FortiGuard Labs Threat Analysis Report
Affected platforms: Windows 10
Impacted parties: All Windows users
Impact: An unauthenticated attacker can exploit this wormable vulnerability to cause memory corruption, which may lead to remote code execution.
Severity level: High
Solution: All Windows 10 users are urged to apply the patch for CVE-2020-0796
Microsoft recently released a patch for CVE-2020-0796, a critical SMB server vulnerability that affects Windows 10. An unauthenticated attacker can exploit this vulnerability to cause memory corruption, which may lead to remote code execution.
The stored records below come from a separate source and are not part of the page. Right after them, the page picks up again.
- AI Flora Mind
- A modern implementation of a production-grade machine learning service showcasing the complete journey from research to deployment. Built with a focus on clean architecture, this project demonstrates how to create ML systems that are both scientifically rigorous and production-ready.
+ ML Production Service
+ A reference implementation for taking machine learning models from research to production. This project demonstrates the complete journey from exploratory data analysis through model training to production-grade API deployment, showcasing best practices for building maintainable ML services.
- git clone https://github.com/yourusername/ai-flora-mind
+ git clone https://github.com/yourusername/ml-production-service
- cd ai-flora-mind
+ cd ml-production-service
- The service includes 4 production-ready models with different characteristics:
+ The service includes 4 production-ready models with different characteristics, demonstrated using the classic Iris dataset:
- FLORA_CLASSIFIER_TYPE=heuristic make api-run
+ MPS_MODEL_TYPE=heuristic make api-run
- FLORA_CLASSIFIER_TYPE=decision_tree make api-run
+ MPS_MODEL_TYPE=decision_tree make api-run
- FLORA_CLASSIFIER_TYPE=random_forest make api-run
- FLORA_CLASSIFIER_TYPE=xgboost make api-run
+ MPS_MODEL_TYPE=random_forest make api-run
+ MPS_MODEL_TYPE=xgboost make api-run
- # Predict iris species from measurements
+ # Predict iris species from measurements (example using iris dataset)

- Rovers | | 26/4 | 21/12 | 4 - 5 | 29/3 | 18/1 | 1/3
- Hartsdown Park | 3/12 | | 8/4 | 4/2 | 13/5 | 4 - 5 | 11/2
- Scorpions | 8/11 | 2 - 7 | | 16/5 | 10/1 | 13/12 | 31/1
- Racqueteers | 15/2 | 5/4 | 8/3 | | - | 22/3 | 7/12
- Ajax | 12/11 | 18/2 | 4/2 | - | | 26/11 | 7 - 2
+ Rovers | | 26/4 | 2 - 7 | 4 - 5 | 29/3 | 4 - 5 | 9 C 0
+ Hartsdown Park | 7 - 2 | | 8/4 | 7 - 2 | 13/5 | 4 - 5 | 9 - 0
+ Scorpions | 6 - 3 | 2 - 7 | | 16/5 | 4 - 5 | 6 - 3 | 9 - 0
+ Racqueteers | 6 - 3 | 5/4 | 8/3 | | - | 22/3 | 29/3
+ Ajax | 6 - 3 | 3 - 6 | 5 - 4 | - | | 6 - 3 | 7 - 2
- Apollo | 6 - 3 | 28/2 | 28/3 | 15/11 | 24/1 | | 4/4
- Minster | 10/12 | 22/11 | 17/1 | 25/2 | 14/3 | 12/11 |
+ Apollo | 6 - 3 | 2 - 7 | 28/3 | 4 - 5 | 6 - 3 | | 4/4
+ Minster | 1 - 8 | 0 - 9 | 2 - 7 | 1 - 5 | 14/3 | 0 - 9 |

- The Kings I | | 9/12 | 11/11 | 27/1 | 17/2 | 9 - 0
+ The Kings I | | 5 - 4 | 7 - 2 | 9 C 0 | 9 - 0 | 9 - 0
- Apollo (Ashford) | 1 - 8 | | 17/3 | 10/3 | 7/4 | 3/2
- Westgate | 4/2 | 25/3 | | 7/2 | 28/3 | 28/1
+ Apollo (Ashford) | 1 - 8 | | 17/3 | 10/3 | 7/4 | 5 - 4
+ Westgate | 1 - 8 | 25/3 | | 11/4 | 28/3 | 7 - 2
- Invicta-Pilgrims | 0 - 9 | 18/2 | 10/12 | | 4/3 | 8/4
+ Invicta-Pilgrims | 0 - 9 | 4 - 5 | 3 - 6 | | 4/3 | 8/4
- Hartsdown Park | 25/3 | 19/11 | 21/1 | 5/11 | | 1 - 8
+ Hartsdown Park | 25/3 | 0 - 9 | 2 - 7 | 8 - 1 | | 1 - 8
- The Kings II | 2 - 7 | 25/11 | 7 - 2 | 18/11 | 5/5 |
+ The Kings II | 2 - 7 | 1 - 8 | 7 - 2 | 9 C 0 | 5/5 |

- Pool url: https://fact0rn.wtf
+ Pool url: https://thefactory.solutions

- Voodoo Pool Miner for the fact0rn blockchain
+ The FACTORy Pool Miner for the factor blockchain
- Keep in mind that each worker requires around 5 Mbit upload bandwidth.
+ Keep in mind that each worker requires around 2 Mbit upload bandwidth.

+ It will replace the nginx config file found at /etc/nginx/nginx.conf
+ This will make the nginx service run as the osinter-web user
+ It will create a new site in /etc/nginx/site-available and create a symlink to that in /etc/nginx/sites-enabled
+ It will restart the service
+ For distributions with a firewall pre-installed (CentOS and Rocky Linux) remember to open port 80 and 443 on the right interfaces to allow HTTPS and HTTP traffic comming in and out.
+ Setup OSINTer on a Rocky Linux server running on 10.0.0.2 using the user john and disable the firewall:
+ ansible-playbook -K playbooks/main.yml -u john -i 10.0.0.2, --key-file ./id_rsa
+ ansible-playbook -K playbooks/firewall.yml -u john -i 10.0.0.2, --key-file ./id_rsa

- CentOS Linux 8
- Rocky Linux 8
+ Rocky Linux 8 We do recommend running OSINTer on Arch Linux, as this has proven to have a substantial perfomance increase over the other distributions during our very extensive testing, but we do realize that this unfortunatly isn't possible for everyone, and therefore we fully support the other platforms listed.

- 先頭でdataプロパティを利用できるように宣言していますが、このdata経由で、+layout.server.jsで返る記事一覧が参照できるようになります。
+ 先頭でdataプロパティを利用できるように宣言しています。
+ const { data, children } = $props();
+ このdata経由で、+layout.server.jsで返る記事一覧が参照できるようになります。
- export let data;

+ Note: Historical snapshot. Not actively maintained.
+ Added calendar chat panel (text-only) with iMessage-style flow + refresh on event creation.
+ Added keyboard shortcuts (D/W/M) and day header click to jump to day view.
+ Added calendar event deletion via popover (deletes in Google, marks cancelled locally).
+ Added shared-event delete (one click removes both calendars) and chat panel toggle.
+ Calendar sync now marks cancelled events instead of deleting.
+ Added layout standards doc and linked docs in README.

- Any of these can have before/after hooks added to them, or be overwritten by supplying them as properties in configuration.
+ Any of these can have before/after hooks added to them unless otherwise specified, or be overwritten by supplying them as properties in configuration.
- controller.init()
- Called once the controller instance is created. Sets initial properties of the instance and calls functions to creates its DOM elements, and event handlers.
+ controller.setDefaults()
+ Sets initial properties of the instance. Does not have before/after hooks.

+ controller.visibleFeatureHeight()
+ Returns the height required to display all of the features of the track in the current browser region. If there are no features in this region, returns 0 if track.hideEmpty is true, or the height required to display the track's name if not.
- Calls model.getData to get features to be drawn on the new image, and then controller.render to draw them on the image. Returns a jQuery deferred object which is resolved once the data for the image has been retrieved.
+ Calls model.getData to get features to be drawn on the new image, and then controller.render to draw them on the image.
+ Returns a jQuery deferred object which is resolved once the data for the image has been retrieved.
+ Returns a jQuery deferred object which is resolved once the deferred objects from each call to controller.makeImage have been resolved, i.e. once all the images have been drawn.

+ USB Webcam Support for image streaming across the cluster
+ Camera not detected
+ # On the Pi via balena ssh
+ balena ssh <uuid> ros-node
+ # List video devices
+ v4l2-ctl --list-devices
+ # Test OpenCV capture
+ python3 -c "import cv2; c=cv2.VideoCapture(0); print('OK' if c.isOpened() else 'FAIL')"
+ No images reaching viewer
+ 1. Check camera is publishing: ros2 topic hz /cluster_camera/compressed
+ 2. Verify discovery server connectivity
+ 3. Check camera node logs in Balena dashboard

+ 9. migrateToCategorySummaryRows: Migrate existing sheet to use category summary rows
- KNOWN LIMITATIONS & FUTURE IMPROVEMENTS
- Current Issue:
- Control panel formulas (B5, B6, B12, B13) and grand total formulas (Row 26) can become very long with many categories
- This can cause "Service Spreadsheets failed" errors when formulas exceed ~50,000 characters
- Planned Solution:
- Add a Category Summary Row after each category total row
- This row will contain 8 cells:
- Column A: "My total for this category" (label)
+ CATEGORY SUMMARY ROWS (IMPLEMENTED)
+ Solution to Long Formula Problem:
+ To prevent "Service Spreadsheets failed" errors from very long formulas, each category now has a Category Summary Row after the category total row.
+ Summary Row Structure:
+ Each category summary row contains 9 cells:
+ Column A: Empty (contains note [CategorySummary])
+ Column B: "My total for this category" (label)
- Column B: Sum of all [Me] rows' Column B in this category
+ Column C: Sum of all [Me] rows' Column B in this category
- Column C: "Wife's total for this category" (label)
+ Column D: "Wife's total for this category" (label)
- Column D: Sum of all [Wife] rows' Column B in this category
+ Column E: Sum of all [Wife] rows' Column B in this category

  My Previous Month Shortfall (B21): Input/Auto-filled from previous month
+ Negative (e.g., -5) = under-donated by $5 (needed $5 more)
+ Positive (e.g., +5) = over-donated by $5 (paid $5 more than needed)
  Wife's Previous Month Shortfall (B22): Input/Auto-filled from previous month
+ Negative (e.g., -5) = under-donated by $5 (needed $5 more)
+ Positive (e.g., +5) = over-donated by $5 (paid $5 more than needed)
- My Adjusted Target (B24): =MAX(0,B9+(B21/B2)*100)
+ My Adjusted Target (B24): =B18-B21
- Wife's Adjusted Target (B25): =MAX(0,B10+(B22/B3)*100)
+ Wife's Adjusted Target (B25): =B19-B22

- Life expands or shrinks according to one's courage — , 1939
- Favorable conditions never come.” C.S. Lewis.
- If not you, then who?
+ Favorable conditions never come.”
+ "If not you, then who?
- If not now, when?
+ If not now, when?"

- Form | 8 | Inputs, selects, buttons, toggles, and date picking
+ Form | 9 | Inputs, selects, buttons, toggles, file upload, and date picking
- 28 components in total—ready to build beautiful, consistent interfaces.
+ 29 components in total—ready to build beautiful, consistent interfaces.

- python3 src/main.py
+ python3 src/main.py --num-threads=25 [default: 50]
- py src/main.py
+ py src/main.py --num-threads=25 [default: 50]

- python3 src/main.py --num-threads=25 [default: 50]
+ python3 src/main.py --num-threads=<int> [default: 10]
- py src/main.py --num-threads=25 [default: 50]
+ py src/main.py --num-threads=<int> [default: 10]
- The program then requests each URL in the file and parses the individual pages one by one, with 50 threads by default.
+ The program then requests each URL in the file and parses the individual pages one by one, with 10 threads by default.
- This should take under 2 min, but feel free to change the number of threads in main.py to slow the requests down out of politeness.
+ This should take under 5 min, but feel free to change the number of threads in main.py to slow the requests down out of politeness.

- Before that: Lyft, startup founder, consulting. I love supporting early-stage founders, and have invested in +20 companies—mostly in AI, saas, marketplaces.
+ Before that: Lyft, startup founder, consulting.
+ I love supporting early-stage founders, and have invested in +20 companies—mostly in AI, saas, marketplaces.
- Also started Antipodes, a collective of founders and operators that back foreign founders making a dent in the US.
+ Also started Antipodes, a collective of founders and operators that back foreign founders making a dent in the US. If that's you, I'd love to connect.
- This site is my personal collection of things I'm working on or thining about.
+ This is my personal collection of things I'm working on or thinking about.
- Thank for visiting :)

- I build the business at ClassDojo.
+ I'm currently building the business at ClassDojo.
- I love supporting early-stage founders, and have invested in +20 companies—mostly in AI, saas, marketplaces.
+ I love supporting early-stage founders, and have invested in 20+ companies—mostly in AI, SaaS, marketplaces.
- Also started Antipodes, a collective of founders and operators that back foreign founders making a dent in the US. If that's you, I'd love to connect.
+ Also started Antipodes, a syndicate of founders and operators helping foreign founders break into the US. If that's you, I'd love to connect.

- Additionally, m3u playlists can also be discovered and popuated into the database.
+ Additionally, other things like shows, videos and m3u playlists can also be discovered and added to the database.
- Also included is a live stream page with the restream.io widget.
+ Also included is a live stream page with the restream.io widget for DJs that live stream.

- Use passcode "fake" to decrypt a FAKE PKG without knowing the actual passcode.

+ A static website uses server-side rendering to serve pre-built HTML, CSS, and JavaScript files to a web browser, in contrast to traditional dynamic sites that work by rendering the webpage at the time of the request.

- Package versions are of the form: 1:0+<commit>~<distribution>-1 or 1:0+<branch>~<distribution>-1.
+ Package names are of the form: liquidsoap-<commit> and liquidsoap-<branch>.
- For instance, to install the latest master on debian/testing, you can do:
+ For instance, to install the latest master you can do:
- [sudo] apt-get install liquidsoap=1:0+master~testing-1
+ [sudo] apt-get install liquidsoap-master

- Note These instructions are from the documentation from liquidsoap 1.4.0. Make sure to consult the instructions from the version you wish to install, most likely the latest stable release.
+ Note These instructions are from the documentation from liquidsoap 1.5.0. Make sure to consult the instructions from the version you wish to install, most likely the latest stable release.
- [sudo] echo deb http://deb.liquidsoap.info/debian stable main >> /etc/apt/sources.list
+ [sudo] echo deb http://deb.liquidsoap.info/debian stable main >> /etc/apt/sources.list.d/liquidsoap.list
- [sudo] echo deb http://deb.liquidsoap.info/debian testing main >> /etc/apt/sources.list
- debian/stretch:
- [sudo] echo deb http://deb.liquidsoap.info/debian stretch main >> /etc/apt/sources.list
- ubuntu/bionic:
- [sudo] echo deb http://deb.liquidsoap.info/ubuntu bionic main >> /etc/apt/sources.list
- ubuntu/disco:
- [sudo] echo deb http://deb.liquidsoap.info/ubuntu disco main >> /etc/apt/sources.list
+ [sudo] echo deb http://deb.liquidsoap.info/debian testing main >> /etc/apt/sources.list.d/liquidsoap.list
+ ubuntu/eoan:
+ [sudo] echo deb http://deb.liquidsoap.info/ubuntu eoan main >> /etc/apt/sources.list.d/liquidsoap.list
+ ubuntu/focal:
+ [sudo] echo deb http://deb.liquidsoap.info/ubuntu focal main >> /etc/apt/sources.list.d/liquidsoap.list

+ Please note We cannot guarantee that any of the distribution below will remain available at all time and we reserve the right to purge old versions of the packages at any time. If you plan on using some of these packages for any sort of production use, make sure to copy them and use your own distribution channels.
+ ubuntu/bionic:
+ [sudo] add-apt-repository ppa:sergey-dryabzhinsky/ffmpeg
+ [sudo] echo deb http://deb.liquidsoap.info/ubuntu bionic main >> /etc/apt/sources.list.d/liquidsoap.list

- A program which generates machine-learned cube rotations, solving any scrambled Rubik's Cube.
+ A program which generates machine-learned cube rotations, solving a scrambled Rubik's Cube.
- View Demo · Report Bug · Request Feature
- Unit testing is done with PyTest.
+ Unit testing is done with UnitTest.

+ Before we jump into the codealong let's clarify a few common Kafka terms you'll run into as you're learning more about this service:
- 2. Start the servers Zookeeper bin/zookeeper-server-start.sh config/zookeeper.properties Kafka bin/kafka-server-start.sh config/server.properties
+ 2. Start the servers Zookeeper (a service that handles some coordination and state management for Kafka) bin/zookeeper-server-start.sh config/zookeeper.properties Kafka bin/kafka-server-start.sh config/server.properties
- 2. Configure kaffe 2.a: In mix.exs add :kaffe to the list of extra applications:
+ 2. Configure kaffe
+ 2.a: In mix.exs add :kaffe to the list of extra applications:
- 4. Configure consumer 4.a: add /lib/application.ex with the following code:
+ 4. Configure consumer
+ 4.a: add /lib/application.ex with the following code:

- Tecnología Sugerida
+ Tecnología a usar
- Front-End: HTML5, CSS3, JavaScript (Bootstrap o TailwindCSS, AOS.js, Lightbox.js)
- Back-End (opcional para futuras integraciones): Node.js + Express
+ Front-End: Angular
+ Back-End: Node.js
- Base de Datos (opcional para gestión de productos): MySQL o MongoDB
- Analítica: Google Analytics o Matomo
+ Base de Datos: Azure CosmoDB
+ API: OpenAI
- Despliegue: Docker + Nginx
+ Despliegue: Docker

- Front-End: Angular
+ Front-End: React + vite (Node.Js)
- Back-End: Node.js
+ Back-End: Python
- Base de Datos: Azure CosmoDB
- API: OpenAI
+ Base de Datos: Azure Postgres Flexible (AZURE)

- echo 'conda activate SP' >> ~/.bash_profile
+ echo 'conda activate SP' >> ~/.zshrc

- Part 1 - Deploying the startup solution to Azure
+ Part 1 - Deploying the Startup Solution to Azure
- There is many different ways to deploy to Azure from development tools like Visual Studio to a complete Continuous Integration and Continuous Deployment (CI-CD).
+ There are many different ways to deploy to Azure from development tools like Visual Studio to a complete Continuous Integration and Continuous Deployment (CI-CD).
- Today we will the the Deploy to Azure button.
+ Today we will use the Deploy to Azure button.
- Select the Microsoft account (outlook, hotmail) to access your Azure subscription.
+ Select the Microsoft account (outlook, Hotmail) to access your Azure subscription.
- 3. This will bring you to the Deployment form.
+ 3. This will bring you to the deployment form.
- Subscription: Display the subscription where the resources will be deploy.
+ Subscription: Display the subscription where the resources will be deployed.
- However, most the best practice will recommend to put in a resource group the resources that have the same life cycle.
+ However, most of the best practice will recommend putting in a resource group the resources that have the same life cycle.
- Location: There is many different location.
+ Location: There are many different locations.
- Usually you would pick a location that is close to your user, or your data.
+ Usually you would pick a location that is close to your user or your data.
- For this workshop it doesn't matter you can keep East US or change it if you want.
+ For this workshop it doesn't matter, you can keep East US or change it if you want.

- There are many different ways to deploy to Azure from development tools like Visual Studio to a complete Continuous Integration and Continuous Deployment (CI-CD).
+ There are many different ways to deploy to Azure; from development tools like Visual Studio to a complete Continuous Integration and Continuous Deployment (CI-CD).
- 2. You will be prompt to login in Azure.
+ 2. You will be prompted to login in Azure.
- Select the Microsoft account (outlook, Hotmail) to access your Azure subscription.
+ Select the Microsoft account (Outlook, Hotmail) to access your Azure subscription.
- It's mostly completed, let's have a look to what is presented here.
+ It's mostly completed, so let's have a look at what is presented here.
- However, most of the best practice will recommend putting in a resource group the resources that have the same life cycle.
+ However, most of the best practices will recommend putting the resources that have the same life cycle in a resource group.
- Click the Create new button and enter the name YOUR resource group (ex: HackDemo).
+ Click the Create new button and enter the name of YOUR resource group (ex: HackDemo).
This SMB vulnerability also has the potential to be exploited by worms to spread quickly. In 2017, the WannaCry ransomware exploited SMB server vulnerability CVE-2017-0144, infecting over 200,000 computers and causing billions of dollars in total damages. We urge everyone to patch their Windows 10 computers as soon as possible.
Windows 10 Version 1903 for 32-bit Systems
Windows 10 Version 1903 for x64-based Systems
Windows 10 Version 1903 for ARM64-based Systems
Windows Server, version 1903 (Server Core installation)
Windows 10 Version 1909 for 32-bit Systems
Windows 10 Version 1909 for x64-based Systems
Windows 10 Version 1909 for ARM64-based Systems
Windows Server, version 1909 (Server Core installation)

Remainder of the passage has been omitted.